Start by inspecting the insulation in your ceiling. Even small gaps can lead to significant heat loss. If your home has low-rated ceiling insulation, adding a second layer can make a significant impact. Use high-quality polyester batts or another effective material to cover any gaps and enhance the existing insulation.

Wall Insulation

Walls in older houses are frequently under-insulated or not insulated at all. Options for insulating walls include removing weatherboards to add insulation, cutting plaster to insert insulation, or using blow-in insulation for a less invasive solution. Though more labour-intensive, wall insulation can significantly improve warmth and reduce energy costs.

Floor Insulation

If your house has access underneath, insulating the floors can prevent heat from escaping through the ground. However, many old houses are set close to the ground, making floor insulation challenging. In such cases, focus on other areas like windows and draught-proofing to compensate.

Upgrading Windows

Windows are a major source of heat loss in older homes, especially if they have single glazing. Retrofitting windows with double glazing can be effective, but it’s often expensive. As an alternative, invest in high-quality window coverings like honeycomb blinds, which trap air and provide insulation. Even simple solutions like heavy curtains or second-hand window coverings can reduce heat loss significantly.


Draughts can account for a large portion of heat loss in old homes. Sealing gaps around windows, doors, vents, and other openings can help keep your home warm. You can use a thermal imaging camera or an incense stick to detect draughts. Simple measures like weather stripping, door sweeps, and caulking can make a significant impact.

reverse cycle air conditioner

Efficient Heating Solutions

Choosing the right heating system is crucial for keeping an old house warm. While gas heaters were once a cheap option, reverse-cycle air conditioners (heat pumps) are now more cost-effective and efficient. They provide both heating and cooling, making them versatile year-round.

Split System Air Conditioners

Split system air conditioners are highly efficient for heating individual rooms. They are cheaper to operate than ducted heating systems and allow you to create heating zones, only warming the areas you need. Clean the filters regularly to ensure optimal performance and energy efficiency.

Hot Water Systems

Upgrading to a heat pump hot water system can also save energy and keep your home warm. These systems use ambient air to heat water, making them more efficient than traditional gas or electric water heaters. Insulating hot water pipes and installing low-flow showerheads can further reduce energy consumption and heating costs.

Going Electric to keep an old house warm

Converting from gas to electric appliances can improve your home’s energy efficiency and reduce reliance on fossil fuels. Consider switching to an induction cooktop and electric oven if possible. While these upgrades can be costly, they offer long-term savings and environmental benefits.

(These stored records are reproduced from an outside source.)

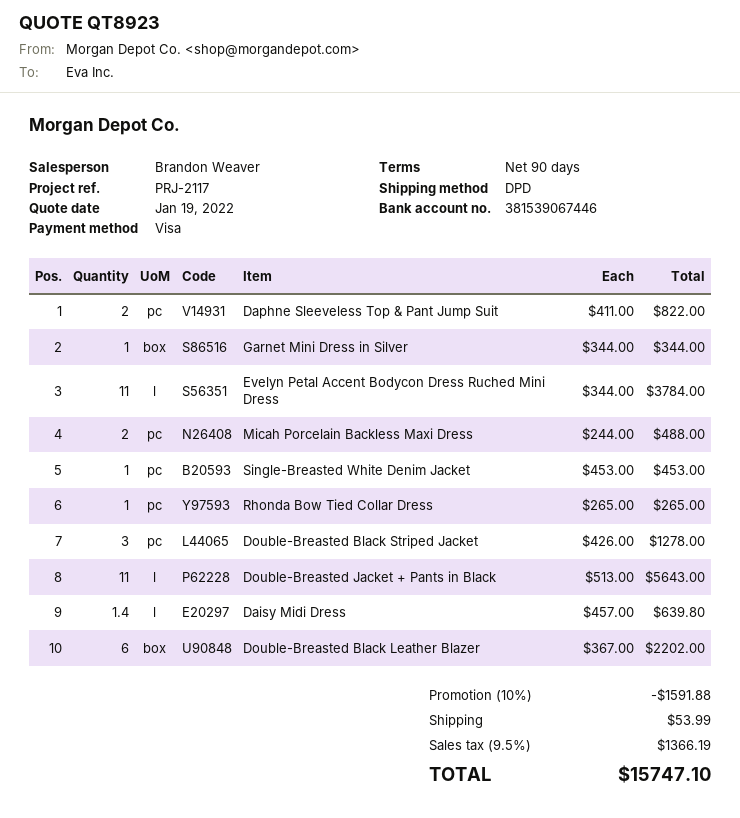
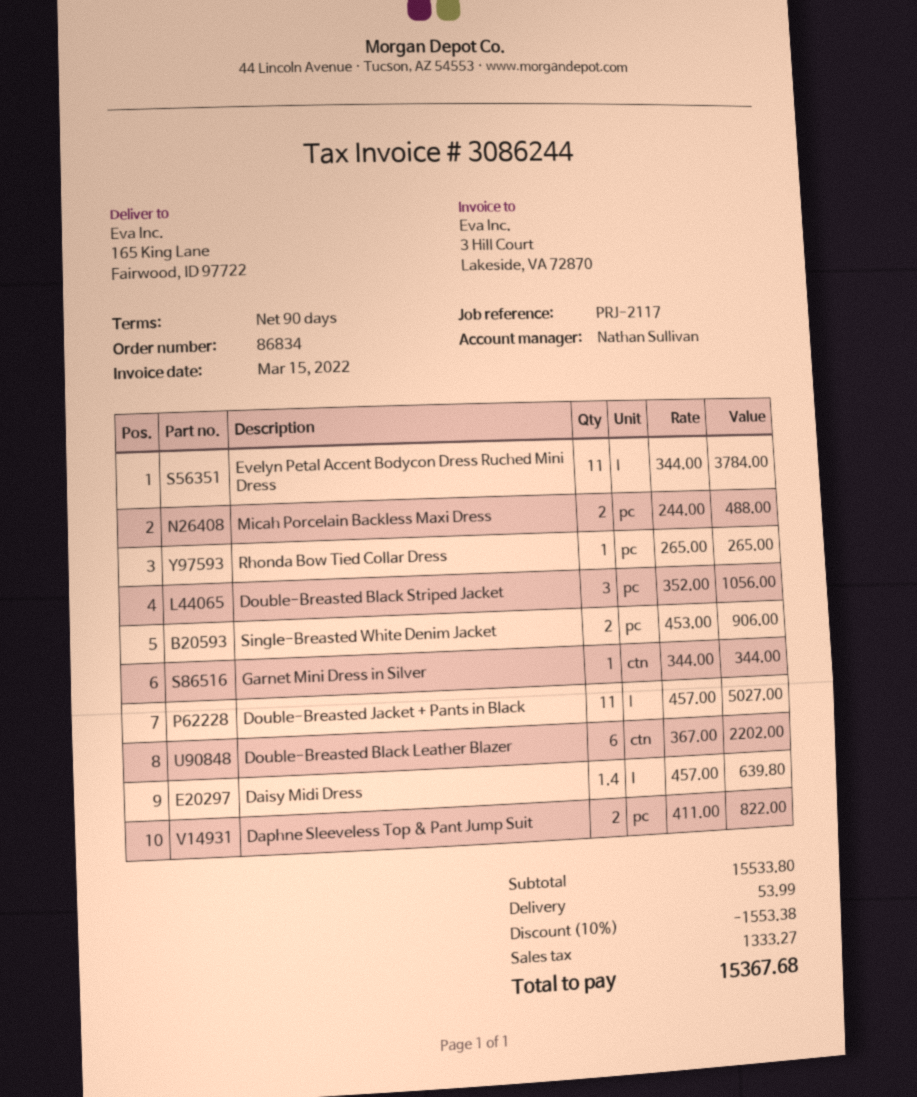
sales rep: Brandon Weaver -> Nathan Sullivan
Single-Breasted White Denim Jacket: 1 x 453.00 = 453.00 -> 2 x 453.00 = 906.00
Double-Breasted Black Striped Jacket: 3 x 426.00 = 1278.00 -> 3 x 352.00 = 1056.00
Double-Breasted Jacket + Pants in Black: 11 x 513.00 = 5643.00 -> 11 x 457.00 = 5027.00
discount: 10% = 1591.88 -> 10% = 1553.38
tax: 1366.19 -> 1333.27
total: 15747.10 -> 15367.68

Solar Panels: Harnessing Renewable Energy

Installing solar panels is a great way to power an all-electric home and offset energy costs. For heritage properties, this might require council approval, but it’s usually feasible as long as the panels aren’t visible from the street. Solar panels can provide renewable energy for heating, hot water, and other appliances, reducing your carbon footprint.

Small Changes for Significant Impacts

Even if major renovations aren’t possible, small changes can significantly impact keeping your old house warm. Here are some additional tips:

  • Use draft stoppers at the base of doors to prevent heat loss.
  • Install radiator reflectors to push heat back into the room.
  • Use area rugs to add warmth and prevent heat loss through floors.
  • Hang heavy curtains to insulate windows and retain heat.

Conclusion: How to keep an old house warm

Retrofitting an old house to be warm and energy-efficient not only enhances comfort but also contributes to reducing carbon emissions. While upgrading insulation, windows, and heating systems requires an investment, the long-term benefits include lower energy bills, increased property value, and a reduced environmental impact. By implementing these strategies, you can enjoy the charm of your old house while keeping it cosy and warm throughout the winter.